#### [DATA FOR ANALYSIS]
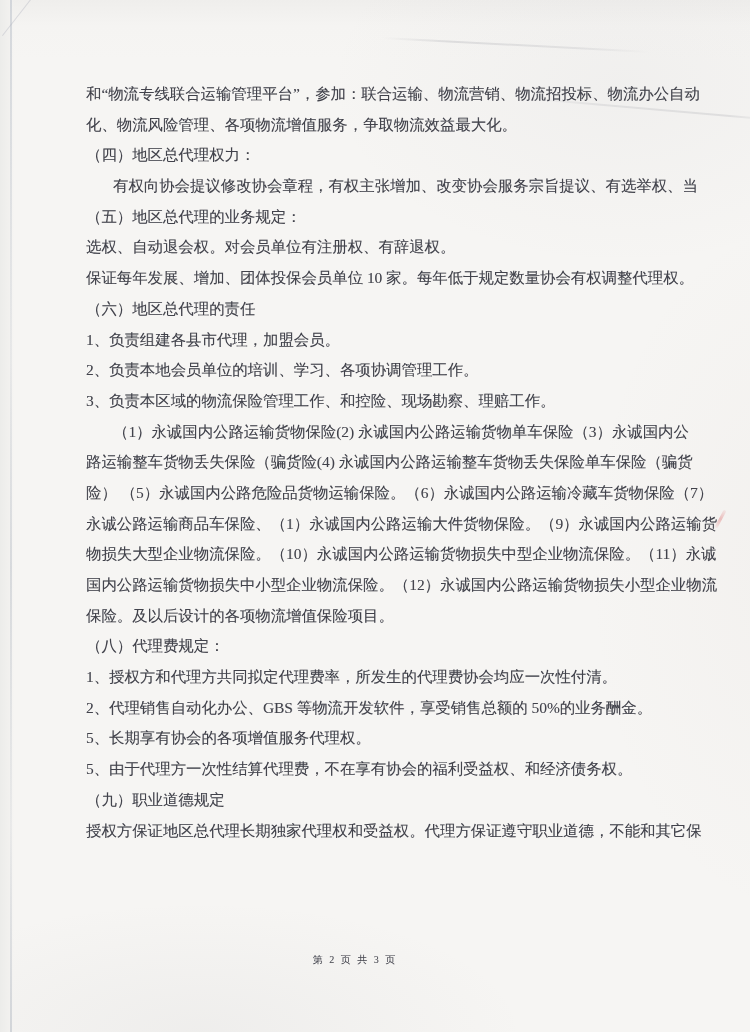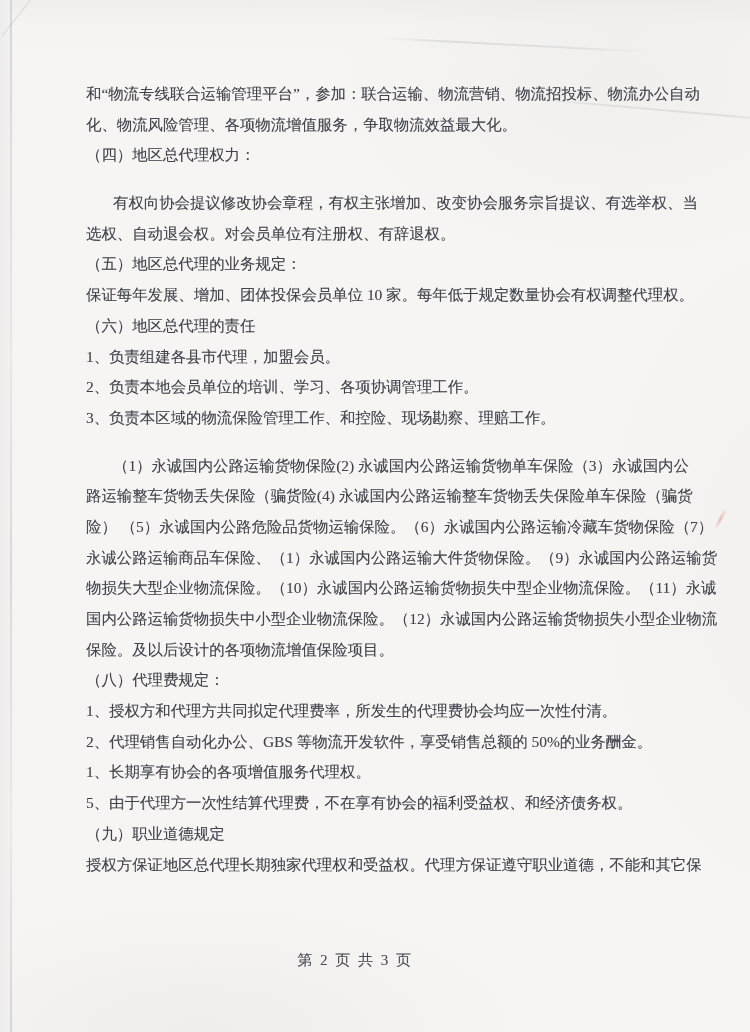--- a/index.html
+++ b/index.html
@@ -85,7 +85,6 @@
   }
   .line.indent {
     padding-left: 27px;
-    margin-top: 17px;
   }
   .footer {
     position: absolute;

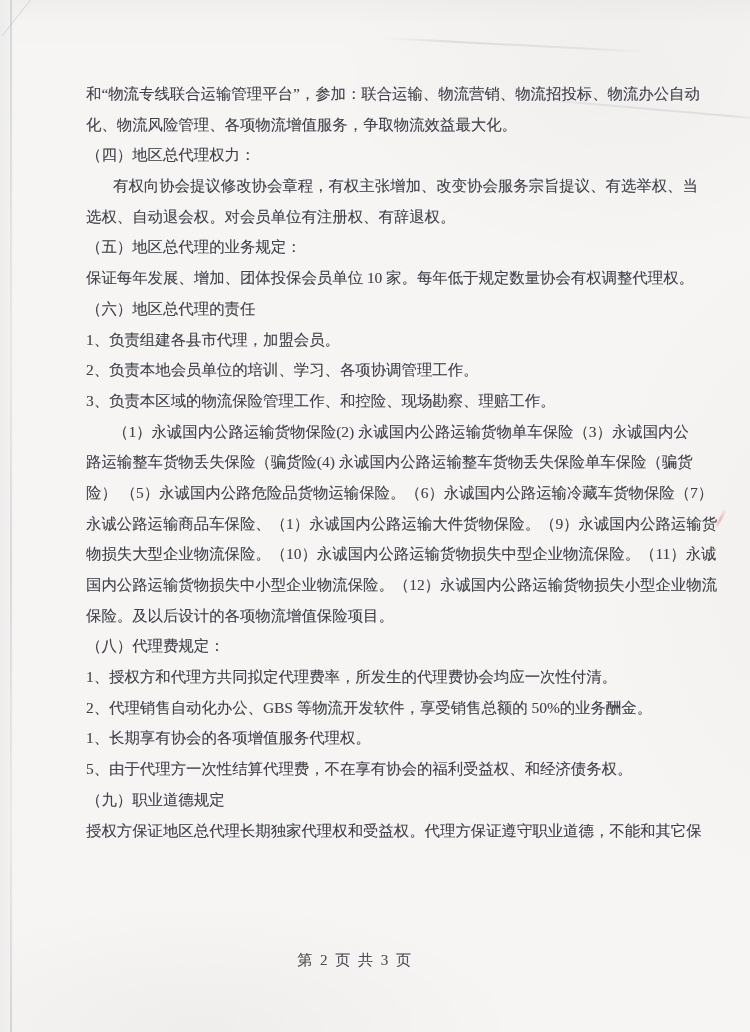--- a/index.html
+++ b/index.html
@@ -116,8 +116,8 @@
       <div class="line">化、物流风险管理、各项物流增值服务，争取物流效益最大化。</div>
       <div class="line">（四）地区总代理权力：</div>
       <div class="line indent">有权向协会提议修改协会章程，有权主张增加、改变协会服务宗旨提议、有选举权、当</div>
+      <div class="line">（五）地区总代理的业务规定：</div>
       <div class="line">选权、自动退会权。对会员单位有注册权、有辞退权。</div>
-      <div class="line">（五）地区总代理的业务规定：</div>
       <div class="line">保证每年发展、增加、团体投保会员单位 10 家。每年低于规定数量协会有权调整代理权。</div>
       <div class="line">（六）地区总代理的责任</div>
       <div class="line">1、负责组建各县市代理，加盟会员。</div>

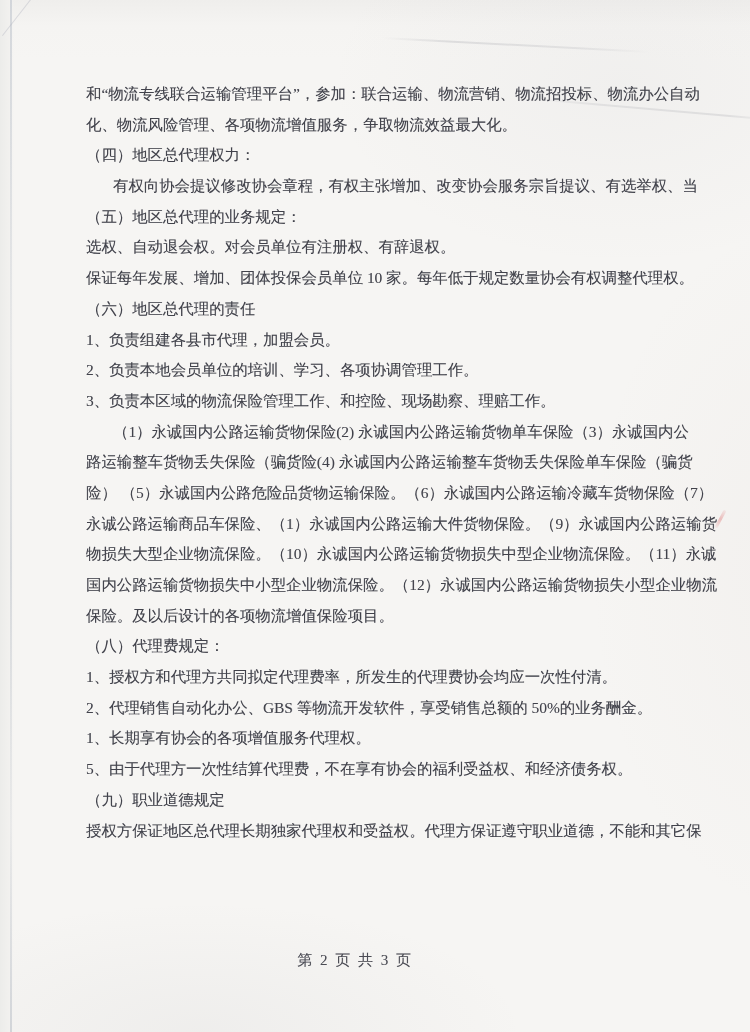--- a/index.html
+++ b/index.html
@@ -133,7 +133,7 @@
       <div class="line">（八）代理费规定：</div>
       <div class="line">1、授权方和代理方共同拟定代理费率，所发生的代理费协会均应一次性付清。</div>
       <div class="line">2、代理销售自动化办公、GBS 等物流开发软件，享受销售总额的 50%的业务酬金。</div>
-      <div class="line">1、长期享有协会的各项增值服务代理权。</div>
+      <div class="line">5、长期享有协会的各项增值服务代理权。</div>
       <div class="line">5、由于代理方一次性结算代理费，不在享有协会的福利受益权、和经济债务权。</div>
       <div class="line">（九）职业道德规定</div>
       <div class="line">授权方保证地区总代理长期独家代理权和受益权。代理方保证遵守职业道德，不能和其它保</div>

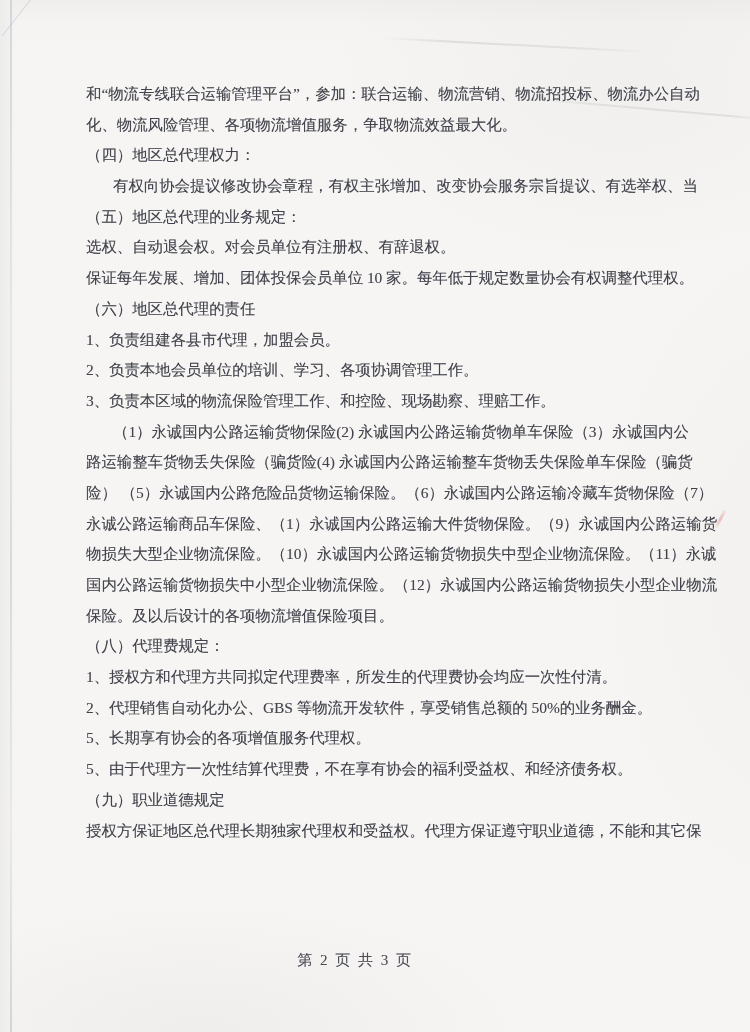--- a/index.html
+++ b/index.html
@@ -94,7 +94,7 @@
     height: 24px;
     line-height: 24px;
     text-align: center;
-    font-size: 15px;
+    font-size: 10px;
     color: #4a4b54;
     letter-spacing: 2px;
     text-shadow: 0.3px 0.3px 0.5px rgba(70,71,80,0.25);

#### [TRY IT]
Repeat exactly the lines above from the line that contains "-94,7 +94,7 @@" through the end. Include both of these ends; leave out everything else.

#### [REPLY]
@@ -94,7 +94,7 @@
     height: 24px;
     line-height: 24px;
     text-align: center;
-    font-size: 15px;
+    font-size: 10px;
     color: #4a4b54;
     letter-spacing: 2px;
     text-shadow: 0.3px 0.3px 0.5px rgba(70,71,80,0.25);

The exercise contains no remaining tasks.